The U.S. Supports a Deadly, Saudi-Led War in Yemen

A small child eats a nutritional supplement meal provided by USAID in Yemen, while her mom holds her.
Photo By: UNICEF

The U.S. Supports a Deadly, Saudi-Led War in Yemen

Congress Must Look Closely to Examine Secretary of State Pompeo's Recent Certification to Continue the War

The civil war in Yemen has left 22 million people in need of humanitarian assistance in the three years since it began, including 8 million people who are on the brink of famine. Continual attacks from a coalition led by Saudi Arabia and the United Arab Emirates (UAE) are the leading cause of the over 16,000 civilian casualties suffered during the conflict and threaten more people each day. Despite the coalition’s tactics, it receives direct support from the U.S. government who supplies arms, targeting assistance, and aircraft refueling.

Members of the U.S. Congress have rightly demanded transparency and accountability for U.S. support of these military operations in the face of such human suffering.  In order to continue receiving U.S. assistance, new laws mandate that Secretary of State Mike Pompeo issue certifications that Saudi Arabia and the UAE have undertaken efforts to avoid disproportionate harm to civilians and help facilitate needed humanitarian assistance for vulnerable populations impacted by the conflict.

Even with growing evidence that Saudi Arabia and the UAE have done little to decrease civilian harm and facilitate humanitarian assistance, last week Secretary Pompeo released a certification that continues U.S. support for the war.

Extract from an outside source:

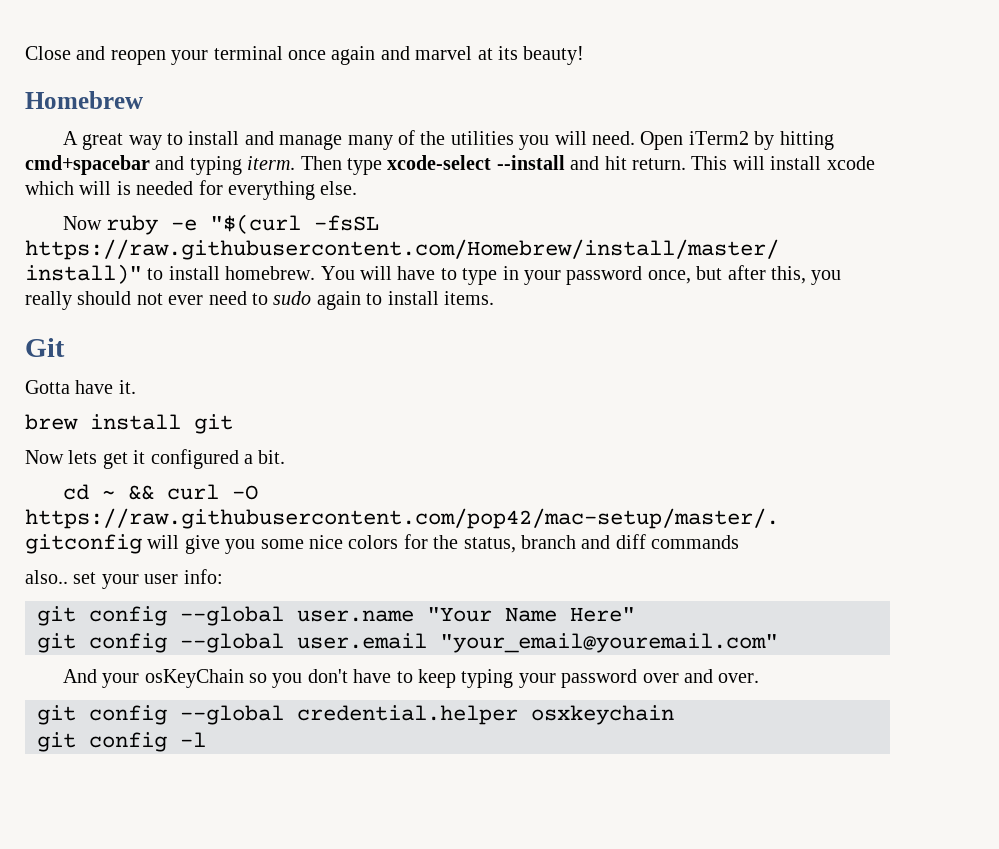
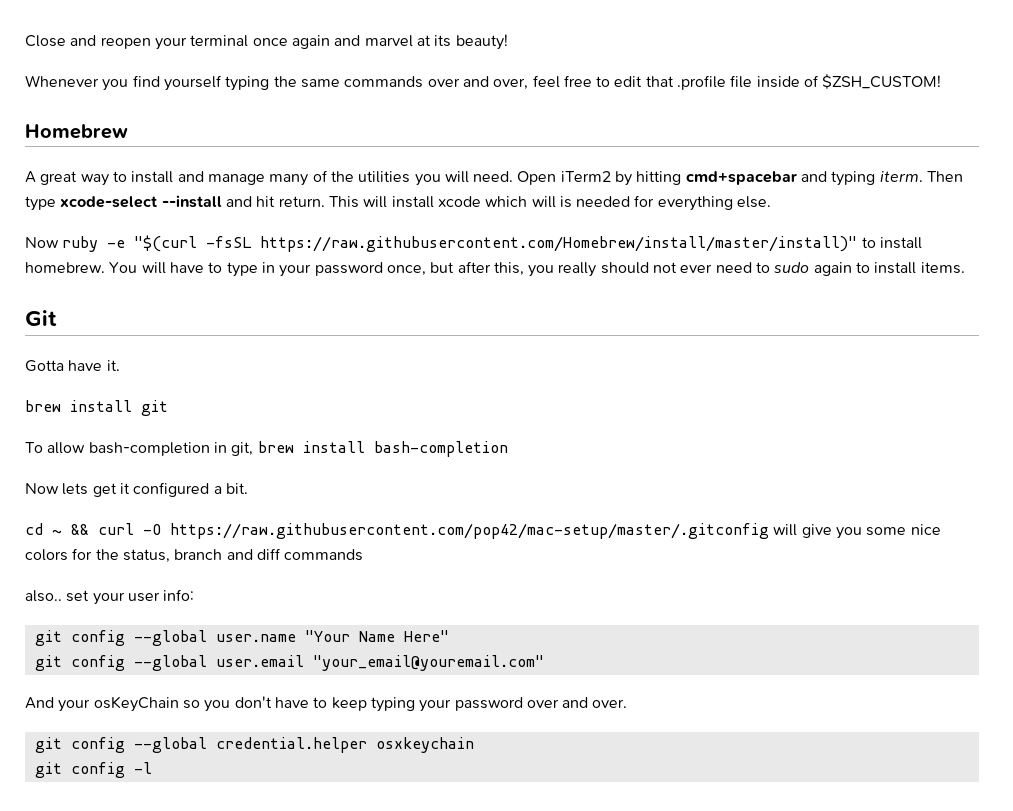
(585, 55) none -> [25,74,942,91] // Whenever you find yourself typing the same commands over and over, feel free to edit that .profile file inside of $ZSH_CUSTOM!
(233, 424) none -> [25,441,508,457] // To allow bash-completion in git, brew install bash-completion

Though in failing to sufficiently justify his conclusions, the Secretary may undermine U.S. leadership in responding to this crisis.

In response, InterAction CEO Sam Worthington wrote a letter to Congress on behalf of our nearly 220 members and partners requesting Secretary Pompeo publicly testify before Congress to explain his certifications. In addition, the letter asks members of Congress to allow civil society and multilateral organizations to testify to specific certification criteria, such as the difficulties nonprofits face in responding to the crisis on the ground and to explain appropriate measures needed to reduce civilian harm in Yemen.

A public accounting for these actions is critical, and evidence by experts outside the U.S. government should be considered when determining future certifications. InterAction member organizations and other civil society groups should support congressional hearings on this matter and weigh in with both Congress and the State Department about their concerns in Yemen.